Dunque, è mancato un pilastro importante. Secondo l’accademico dell’Università di Salerno, si sarebbe dovuta realizzare un’unificazione identitaria attraverso un processo costituente. «È stata emblematica – commenta -, in occasione del fallimento del referendum sulla cosiddetta Costituzione europea, l’immagine che si diffuse in Francia dell’idraulico polacco che invadeva Parigi e le altre città d’oltralpe. Quella immagine indicava la difficoltà di integrazione, una ipotetica e pericolosa concorrenza rappresentata dagli operai dei Paesi dell’Est Europa, dell’ex blocco sovietico, oggi nell’Unione Europea. Questo rigurgito di nazionalismo, in assenza di un processo di condivisione di valori, ha dato vita ad alcuni fenomeni ai quali stiamo assistendo oggi, cioè un’Europa essenzialmente burocratica, che si concentra sui tappi di plastica delle bottiglie, che sceglie la folle politica Green senza valutazione o ponderazione delle conseguenze sulle economie nazionali. Un’Europa che a un certo punto diventa quasi antagonista rispetto agli interessi nazionali e, soprattutto, dove si registra una marcata connotazione ideologica oggettivamente spostata a centro- sinistra» . Le dure contrapposizioni politiche possono essere considerate l’effetto di una crisi che parte da lontano.
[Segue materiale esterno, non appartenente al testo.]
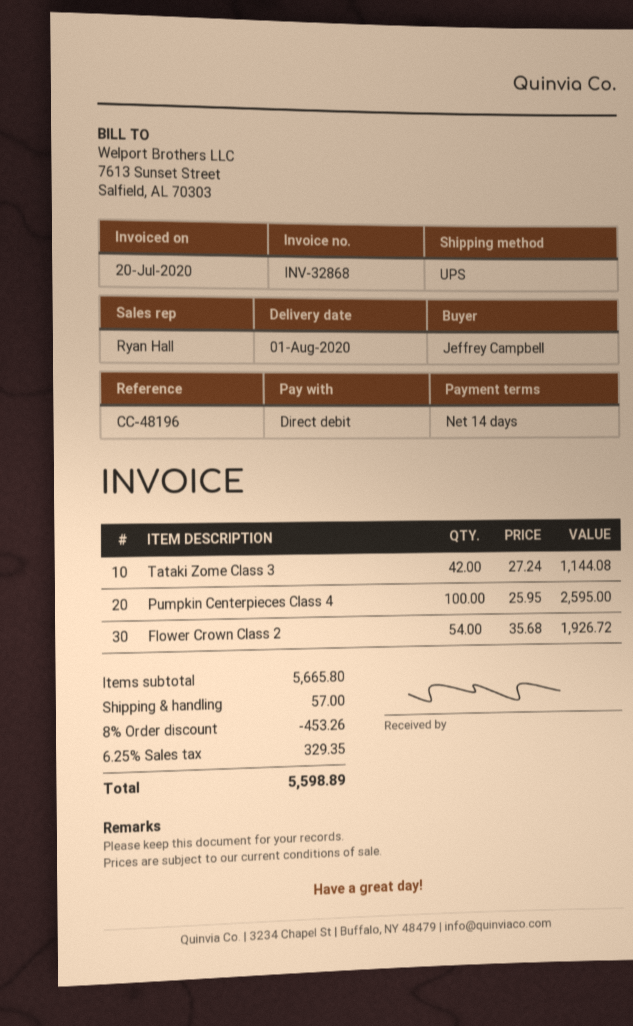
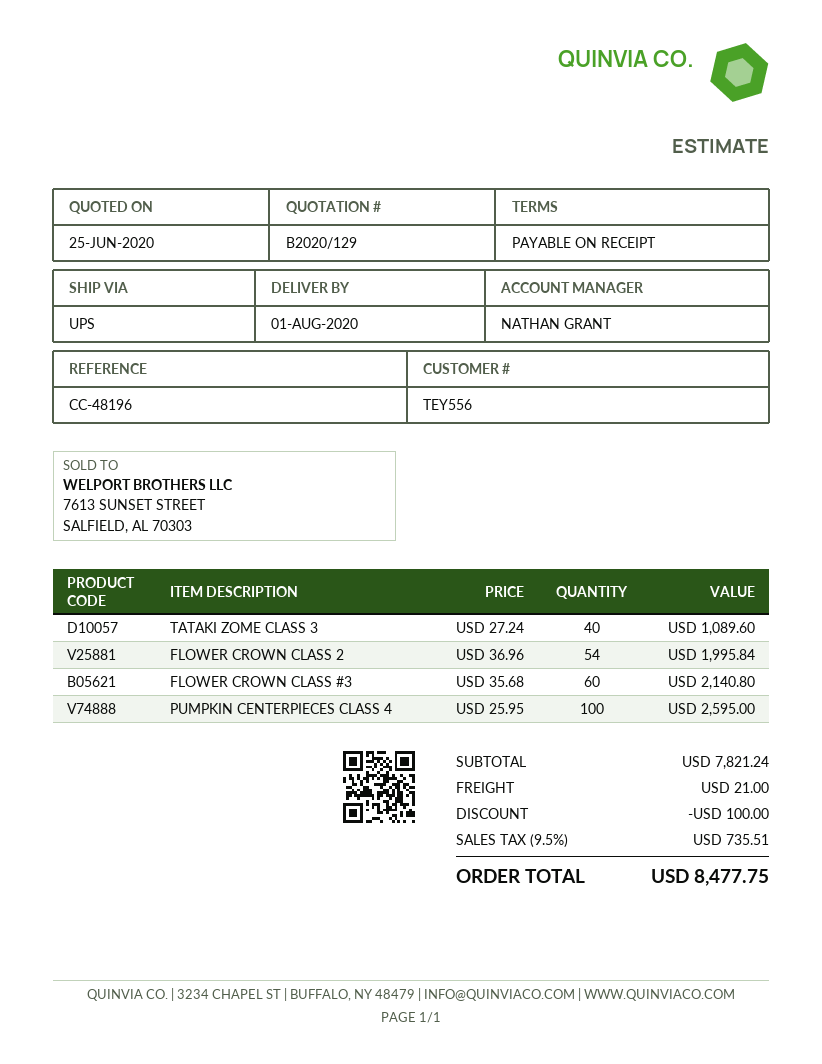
payment terms: 14 days -> on receipt
sales rep: Ryan Hall -> NATHAN GRANT
Tataki Zome Class 3: 42 x 27.24 = 1144.08 -> 40 x 27.24 = 1089.60
Flower Crown Class 2: 54 x 35.68 = 1926.72 -> 54 x 36.96 = 1995.84
FLOWER CROWN CLASS #3: none -> 60 x 35.68 = 2140.80
subtotal: 5665.80 -> 7821.24
discount: 453.26 -> 100.00
shipping: 57.00 -> 21.00
tax: 6.25% = 329.35 -> 9.5% = 735.51
total: 5598.89 -> 8477.75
«È inevitabile – conclude Salvatore Sica – che si debba tentare un rafforzamento costituzionale con una ripresa del cammino di unificazione e senza prese di posizione radicali. L’Europa condivide con gli Stati Uniti i valori dell’Occidente. Pensare a un’Europa che si rafforza per contrapporsi agli Stati Uniti è follia pura, così come è impensabile a un’Europa che si rafforza al solo scopo di essere oppositiva alla Russia. La Russia è attualmente rappresentata da Putin, che ha invaso l’Ucraina, ma è anche un Paese con una tradizione secolare di storia che la riconduce, a partire dal piano culturale, a partire dal cristianesimo, ad una dimensione europea. Occorre abbandonare l’armamentario ideologico del Novecento. In merito alle polemiche di questi giorni, il Manifesto di Ventotene va rispettato e vanno recuperate le idee di fondo che lo hanno ispirato, come il modello dell’unificazione su base federale. Sarebbe però un errore pensare che quel modello vada difeso così com’è, che sia l’unica base di riferimento oggi per una politica che ci apre all’Europa con una attualità politica, senza considerare il tempo in cui fu concepito».